Huskies Football: Polls, Steak Tours & Name Twists

Huskies Football: Polls, Steak Tours & Name Twists - painting of Washington Huskies football venue

Rival Pollsters Spar Over Huskies’ Early Ranking

Two veteran pollsters—Phil Steele and George Wrighster—dropped their first Top 25 college football lists around the Fourth of July. Steele slotted Washington dead last at No. 25, inexplicably ranking Navy and Boise State ahead of the Huskies, while Wrighster gave UW a surprising boost to No. 13, despite crowning Oregon his No. 1 team. Steele’s list feels like a grab bag of blue-blood nods and patriotic impulses, and Wrighster’s shows just how partisan hometown pride can tilt even the most “expert” ballot.

Ah yes, the great wisdom of people who presumably have nothing better to do than shuffle names on a spreadsheet. Steele’s poll reads like someone picked teams out of a hat—and threw in Navy for good measure—while Wrighster’s has Oregon basking in glory and the Huskies getting a participation trophy bump. It’s comforting to know that college football rankings are still based on nostalgia, spilled beers, and the faint hope that someone will actually watch the games before placing them on a pedestal.


Gridiron Glutton: John Mills’ Steak Odyssey

University of Washington lineman John Mills has spent the summer sampling eight different cuts of steak at Seattle’s famed El Gaucho, pairing each rare delight with mugs of root beer. From the Top Sirloin to A5 Miyazaki Masterclass, Mills has reviewed every meaty masterpiece with witty one-liners and an appetite worthy of prime time. His culinary journey has become as reliable as DoorDash—only you know what you’re getting and you can Instagram it live.

Move over, Michelin inspectors—here comes John “The Carnivore” Mills, carving a new path through Seattle’s finest bovine specimens. Armed with a 335-pound frame and a root beer chaser, he’s transformed steak night into a football offseason ritual. One wonders if this is training for the gridiron or covert research for a Netflix cooking special: “Chop, Sizzle, Tackle.” Either way, when fall camp starts, opposing defenses will feel as tenderized as that Chateaubriand he polished off last week.

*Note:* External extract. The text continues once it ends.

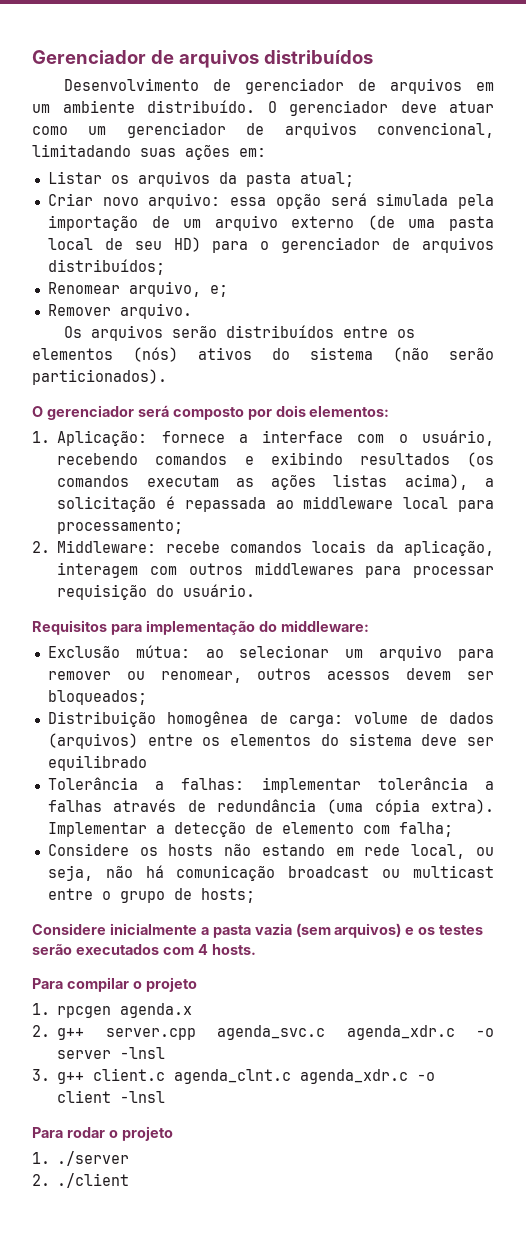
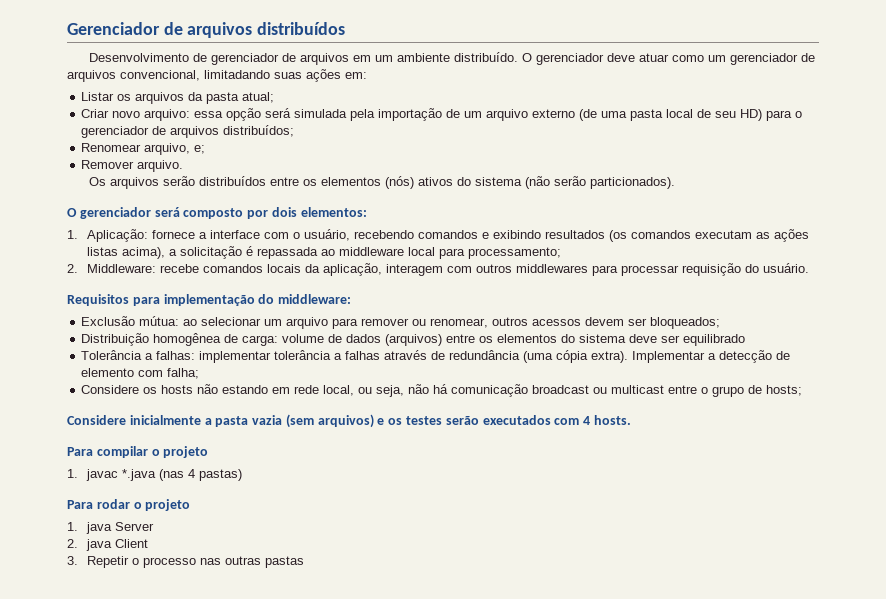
[57,1003,193,1018] [32,1025,494,1040] [57,1047,166,1059] [32,1068,436,1084] [57,1090,166,1103] rpcgen agenda.x // 2. g++ server.cpp agenda_svc.c agenda_xdr.c -o server -lnsl // 3. g++ client.c agenda_clnt.c agenda_xdr.c -o client -lnsl -> [86,469,243,481] javac *.java (nas 4 pastas)
[57,1151,130,1166] [32,1173,130,1188] ./server // 2. ./client -> [86,522,155,534] [67,539,149,551] [67,556,305,568] java Server // 2. java Client // 3. Repetir o processo nas outras pastas

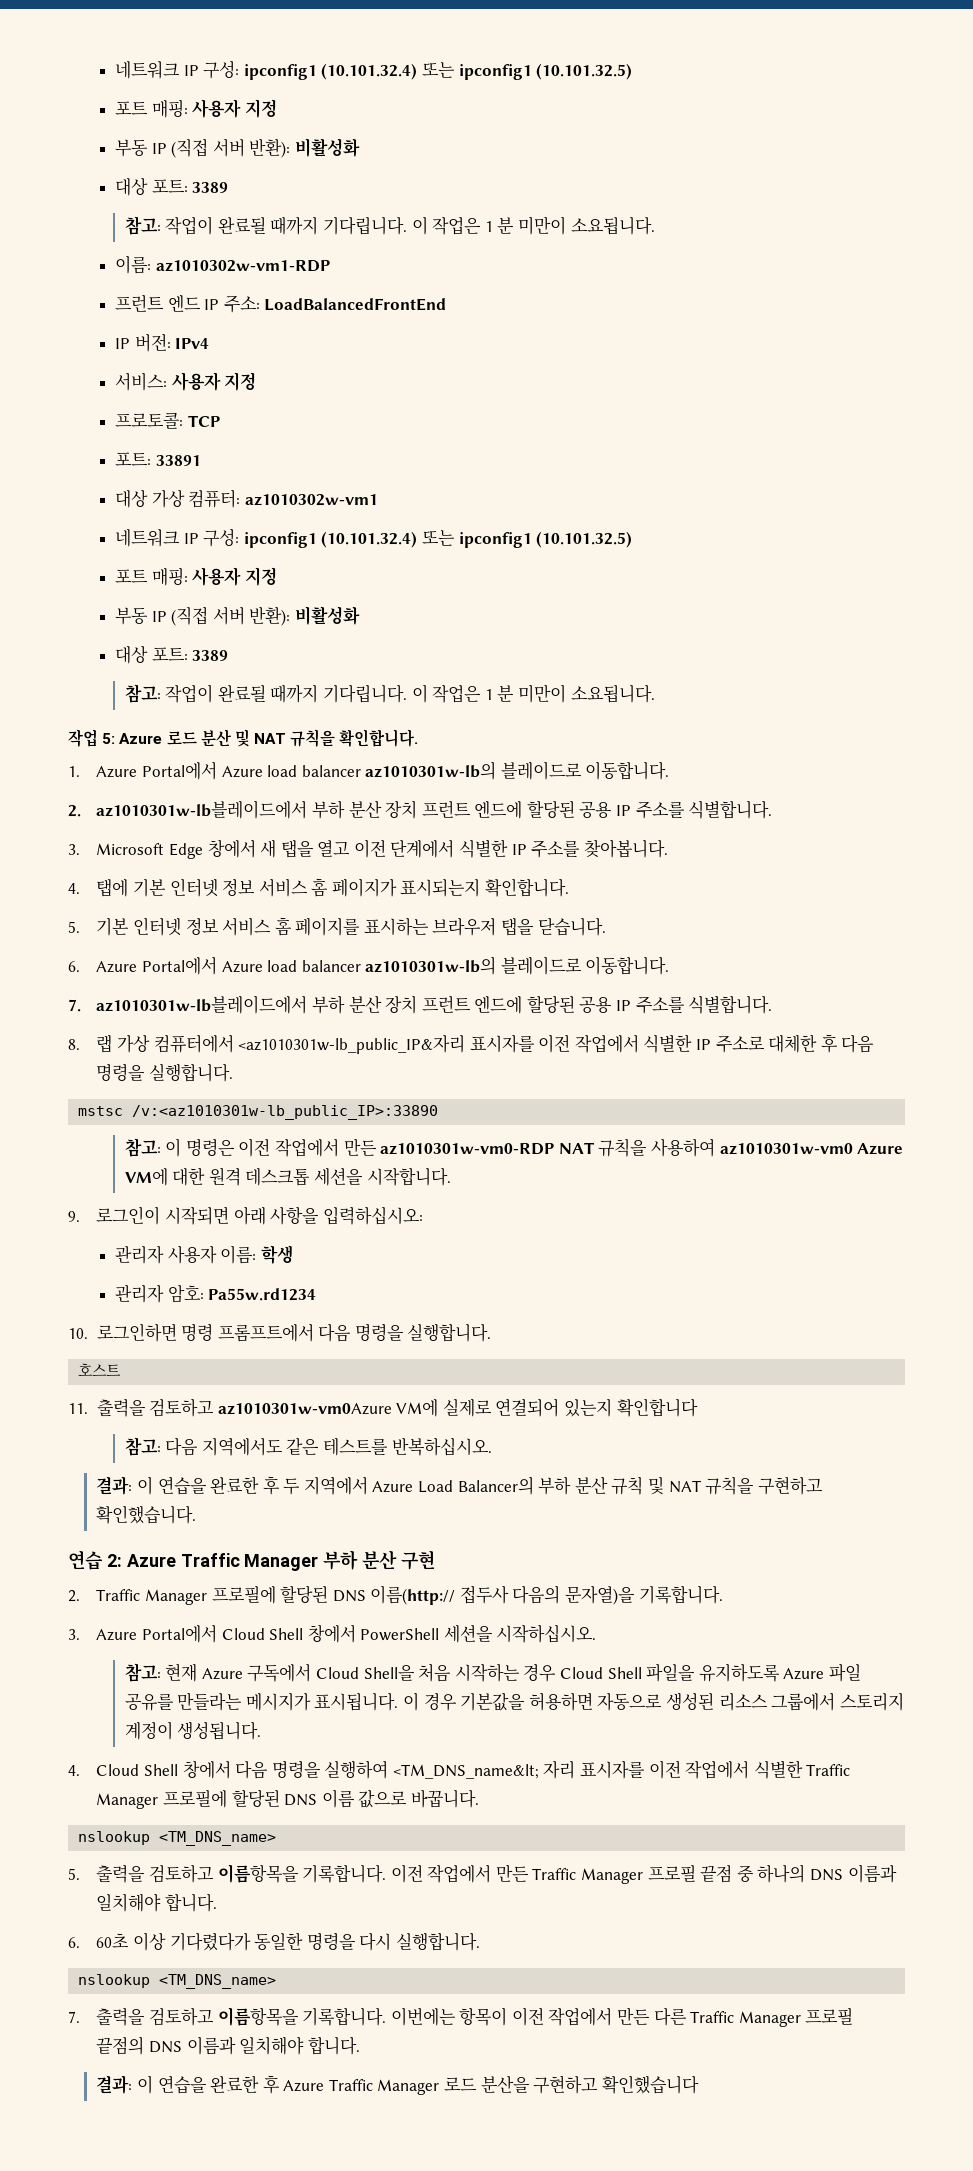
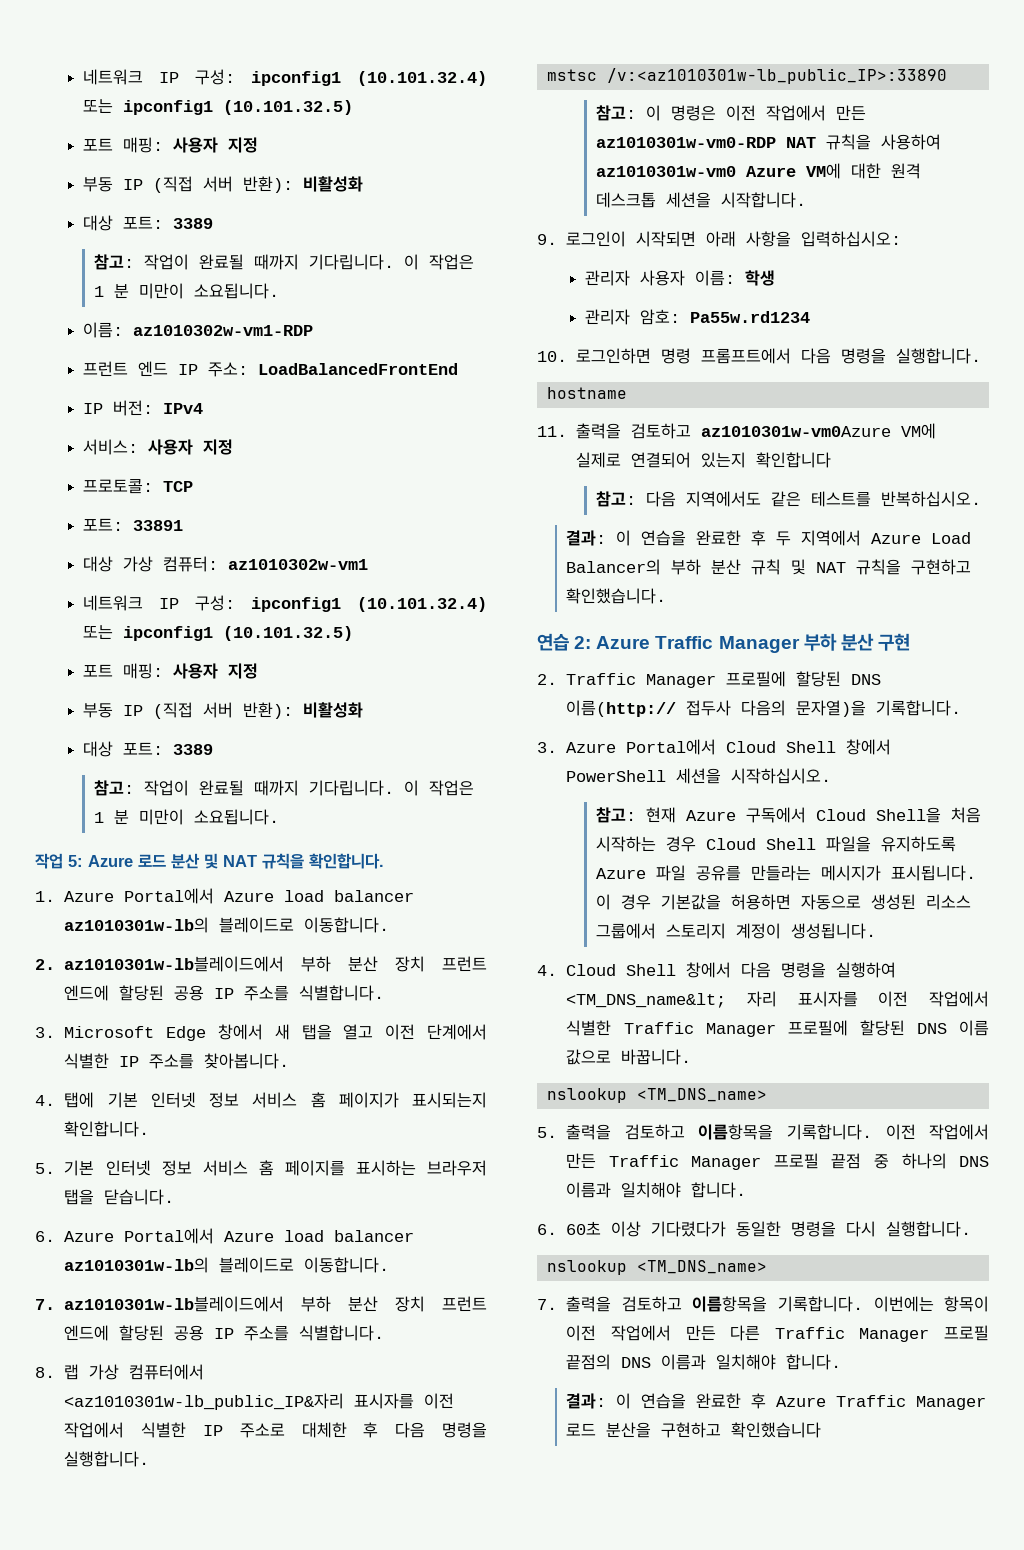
[78,1363,122,1377] 호스트 -> [547,387,628,399] hostname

Meet TI: The 12-Syllable Defensive Tackle

Freshman DT Tufanua Ionatana Umu-Cais arrived at Washington spring football with a name that takes longer to say than an entire playbook read-through. At 6-foot-2 and 312 pounds, he’s already mixing strength with emerging footwork, earning praise from Coach Jason Kaufusi. While coaches preach agility and follow-up hits, the public-address announcer is still in bootcamp trying to pronounce all 12 syllables—so the team just calls him “TI.”

Behold the name that’s longer than some NFL careers: Tufanua Ionatana Umu-Cais. The Huskies’ coaching staff must have memorized phonetics just to announce his debut tackle. Meanwhile, TI is learning that brute force only gets you so far—sometimes you need to outrun the announcer’s tongue. Picture a linebacker chasing down a reporter mid-press conference just to teach them how to spell “Umu-Cais.” Now that’s a highlight reel waiting to happen.